Work request:
Copy each line below exactly as it appears. Pictures are to be omitted.

Available data:
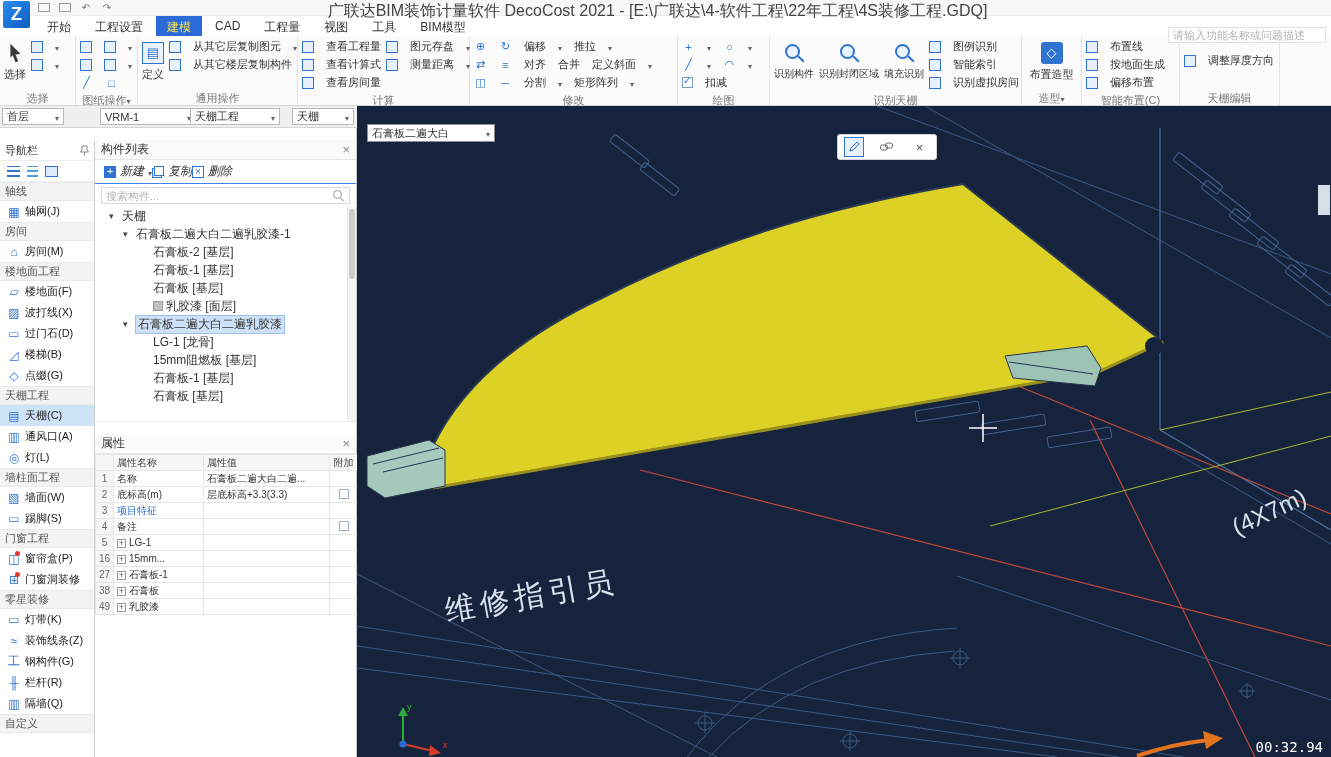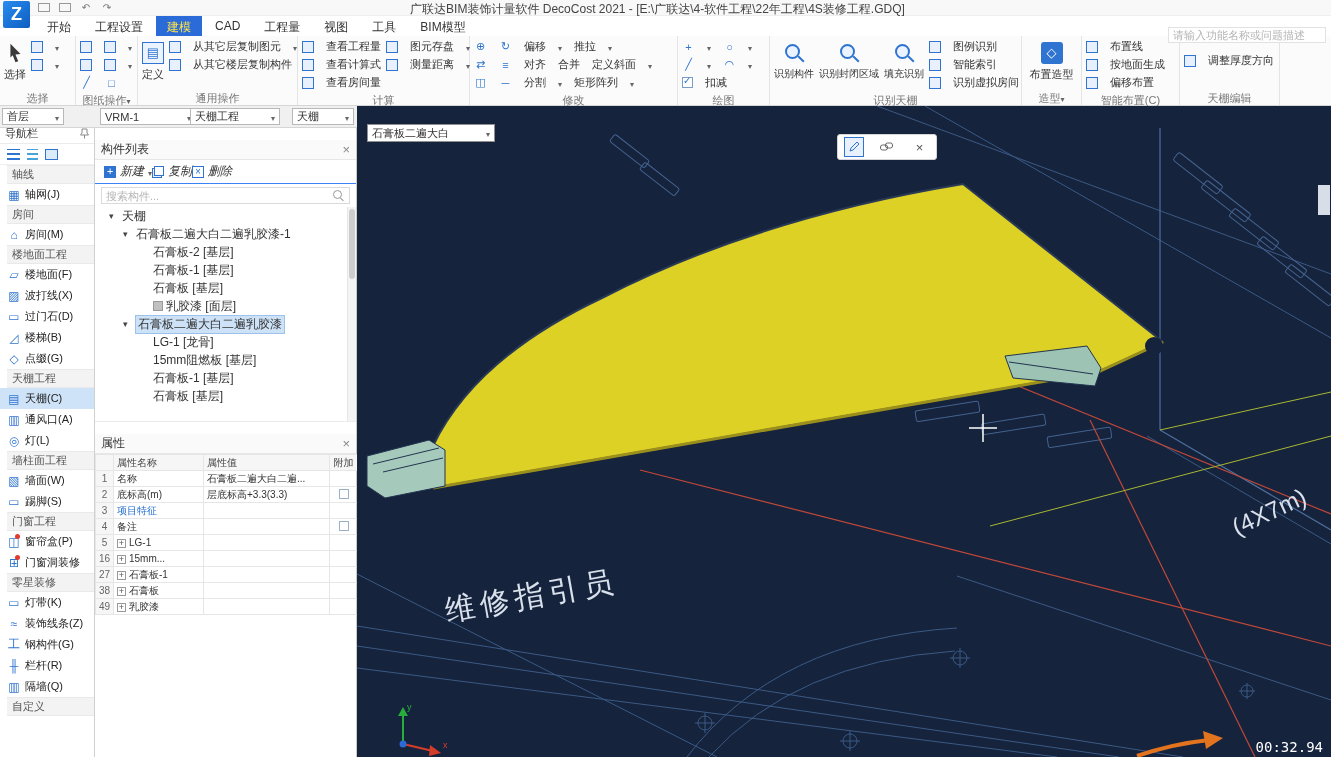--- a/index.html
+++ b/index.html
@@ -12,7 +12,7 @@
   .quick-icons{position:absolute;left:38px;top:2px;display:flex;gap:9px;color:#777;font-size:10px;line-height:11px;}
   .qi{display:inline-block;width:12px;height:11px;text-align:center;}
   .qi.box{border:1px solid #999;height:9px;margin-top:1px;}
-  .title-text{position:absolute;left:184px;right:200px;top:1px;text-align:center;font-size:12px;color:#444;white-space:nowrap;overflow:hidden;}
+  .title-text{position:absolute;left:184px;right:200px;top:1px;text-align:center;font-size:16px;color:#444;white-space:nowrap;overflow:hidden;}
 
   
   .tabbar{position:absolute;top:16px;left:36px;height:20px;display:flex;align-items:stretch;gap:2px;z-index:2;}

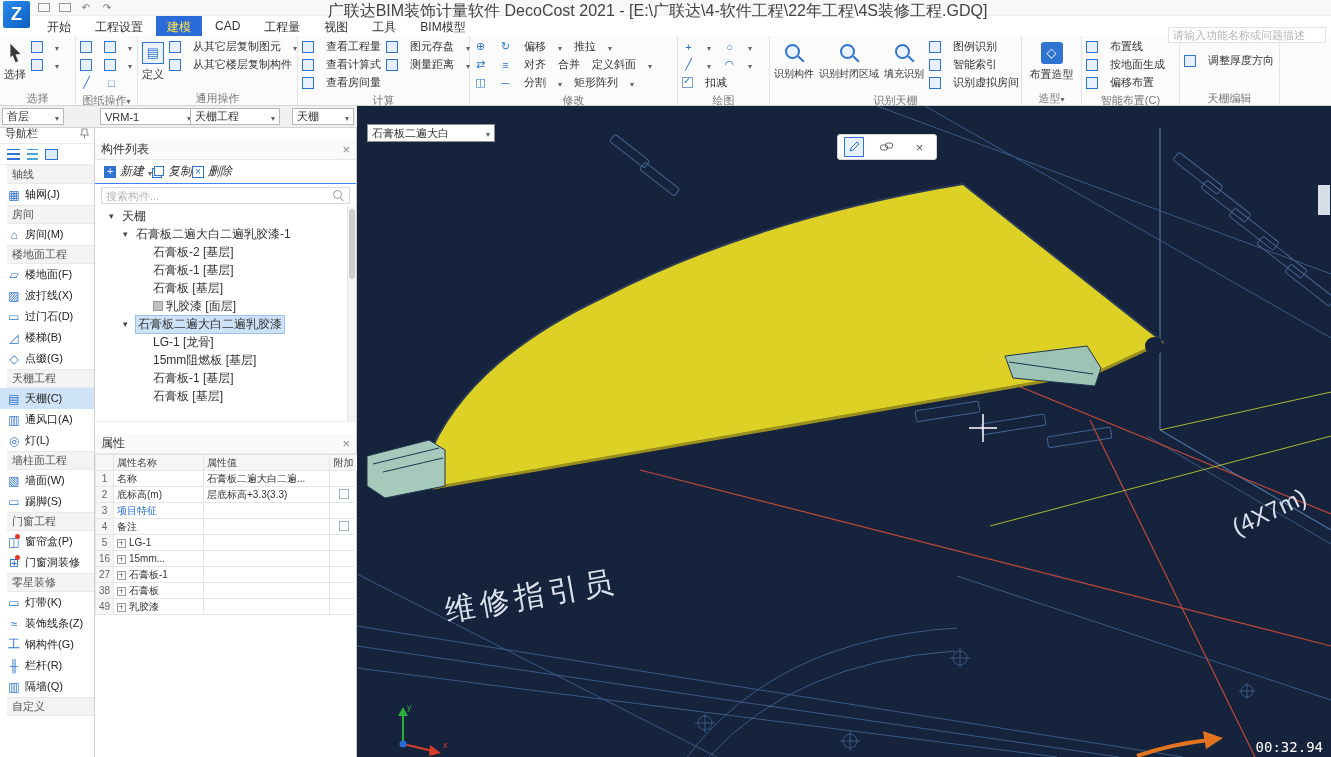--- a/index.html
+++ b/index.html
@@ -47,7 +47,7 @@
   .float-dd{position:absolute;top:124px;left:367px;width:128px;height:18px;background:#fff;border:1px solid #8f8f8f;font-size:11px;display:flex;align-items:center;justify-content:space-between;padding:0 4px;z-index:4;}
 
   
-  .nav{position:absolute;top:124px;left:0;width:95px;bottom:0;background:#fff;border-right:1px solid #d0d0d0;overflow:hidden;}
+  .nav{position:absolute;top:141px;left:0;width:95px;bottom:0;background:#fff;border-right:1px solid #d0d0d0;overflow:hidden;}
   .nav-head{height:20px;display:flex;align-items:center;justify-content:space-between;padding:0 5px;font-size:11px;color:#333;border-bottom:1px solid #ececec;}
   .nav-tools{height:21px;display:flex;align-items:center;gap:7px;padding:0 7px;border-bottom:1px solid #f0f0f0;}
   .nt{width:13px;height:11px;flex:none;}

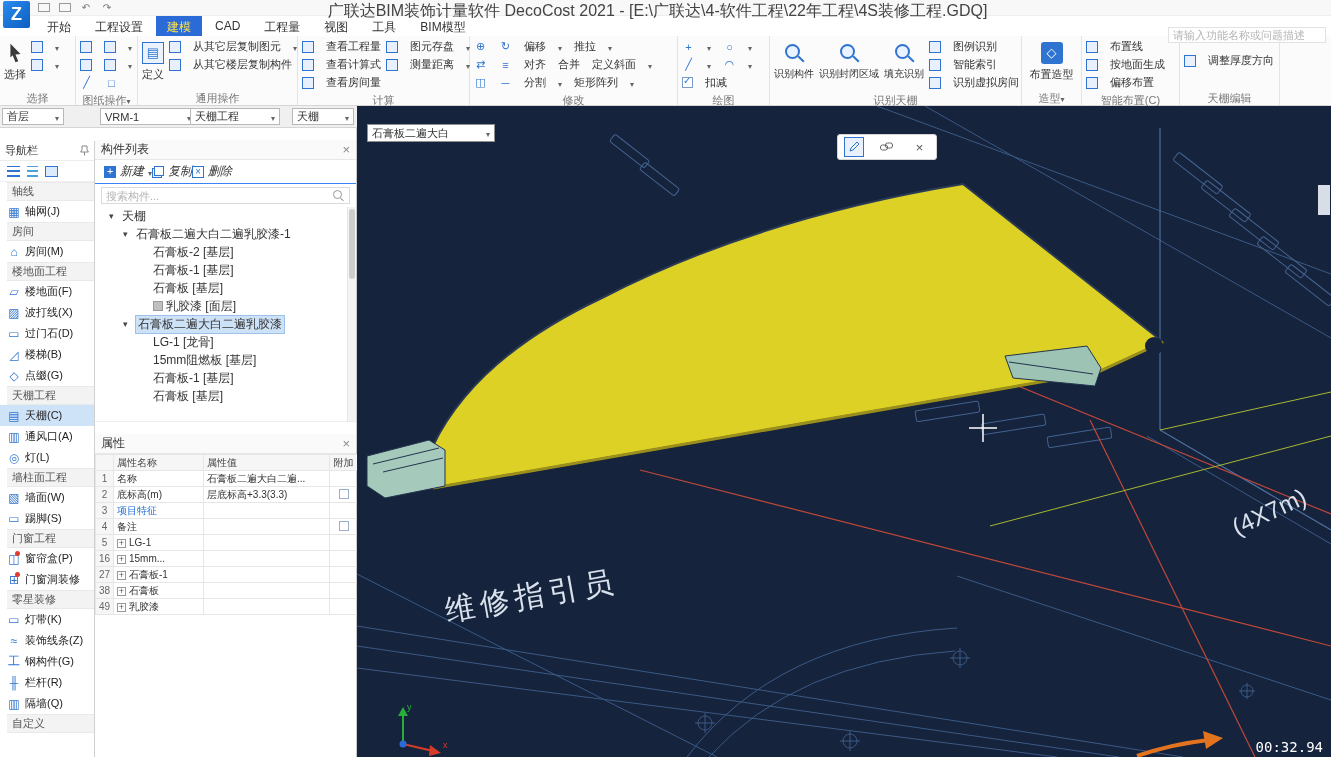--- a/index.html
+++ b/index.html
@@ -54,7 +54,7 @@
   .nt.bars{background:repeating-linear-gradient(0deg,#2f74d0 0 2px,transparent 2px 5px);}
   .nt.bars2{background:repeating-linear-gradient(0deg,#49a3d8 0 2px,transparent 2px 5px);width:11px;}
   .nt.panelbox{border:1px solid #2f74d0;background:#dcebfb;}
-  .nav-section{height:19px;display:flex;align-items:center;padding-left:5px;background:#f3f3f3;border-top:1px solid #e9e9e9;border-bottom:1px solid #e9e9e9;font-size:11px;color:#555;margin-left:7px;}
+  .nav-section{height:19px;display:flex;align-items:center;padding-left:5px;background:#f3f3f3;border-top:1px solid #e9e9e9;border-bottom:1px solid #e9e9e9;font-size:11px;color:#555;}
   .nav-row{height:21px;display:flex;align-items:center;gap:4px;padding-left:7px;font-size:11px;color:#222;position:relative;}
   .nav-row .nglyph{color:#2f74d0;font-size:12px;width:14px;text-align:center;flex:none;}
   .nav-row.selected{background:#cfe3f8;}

Solution:
--- a/index.html
+++ b/index.html
@@ -12,7 +12,7 @@
   .quick-icons{position:absolute;left:38px;top:2px;display:flex;gap:9px;color:#777;font-size:10px;line-height:11px;}
   .qi{display:inline-block;width:12px;height:11px;text-align:center;}
   .qi.box{border:1px solid #999;height:9px;margin-top:1px;}
-  .title-text{position:absolute;left:184px;right:200px;top:1px;text-align:center;font-size:12px;color:#444;white-space:nowrap;overflow:hidden;}
+  .title-text{position:absolute;left:184px;right:200px;top:1px;text-align:center;font-size:16px;color:#444;white-space:nowrap;overflow:hidden;}
 
   
   .tabbar{position:absolute;top:16px;left:36px;height:20px;display:flex;align-items:stretch;gap:2px;z-index:2;}

--- a/index.html
+++ b/index.html
@@ -47,7 +47,7 @@
   .float-dd{position:absolute;top:124px;left:367px;width:128px;height:18px;background:#fff;border:1px solid #8f8f8f;font-size:11px;display:flex;align-items:center;justify-content:space-between;padding:0 4px;z-index:4;}
 
   
-  .nav{position:absolute;top:124px;left:0;width:95px;bottom:0;background:#fff;border-right:1px solid #d0d0d0;overflow:hidden;}
+  .nav{position:absolute;top:141px;left:0;width:95px;bottom:0;background:#fff;border-right:1px solid #d0d0d0;overflow:hidden;}
   .nav-head{height:20px;display:flex;align-items:center;justify-content:space-between;padding:0 5px;font-size:11px;color:#333;border-bottom:1px solid #ececec;}
   .nav-tools{height:21px;display:flex;align-items:center;gap:7px;padding:0 7px;border-bottom:1px solid #f0f0f0;}
   .nt{width:13px;height:11px;flex:none;}

--- a/index.html
+++ b/index.html
@@ -54,7 +54,7 @@
   .nt.bars{background:repeating-linear-gradient(0deg,#2f74d0 0 2px,transparent 2px 5px);}
   .nt.bars2{background:repeating-linear-gradient(0deg,#49a3d8 0 2px,transparent 2px 5px);width:11px;}
   .nt.panelbox{border:1px solid #2f74d0;background:#dcebfb;}
-  .nav-section{height:19px;display:flex;align-items:center;padding-left:5px;background:#f3f3f3;border-top:1px solid #e9e9e9;border-bottom:1px solid #e9e9e9;font-size:11px;color:#555;margin-left:7px;}
+  .nav-section{height:19px;display:flex;align-items:center;padding-left:5px;background:#f3f3f3;border-top:1px solid #e9e9e9;border-bottom:1px solid #e9e9e9;font-size:11px;color:#555;}
   .nav-row{height:21px;display:flex;align-items:center;gap:4px;padding-left:7px;font-size:11px;color:#222;position:relative;}
   .nav-row .nglyph{color:#2f74d0;font-size:12px;width:14px;text-align:center;flex:none;}
   .nav-row.selected{background:#cfe3f8;}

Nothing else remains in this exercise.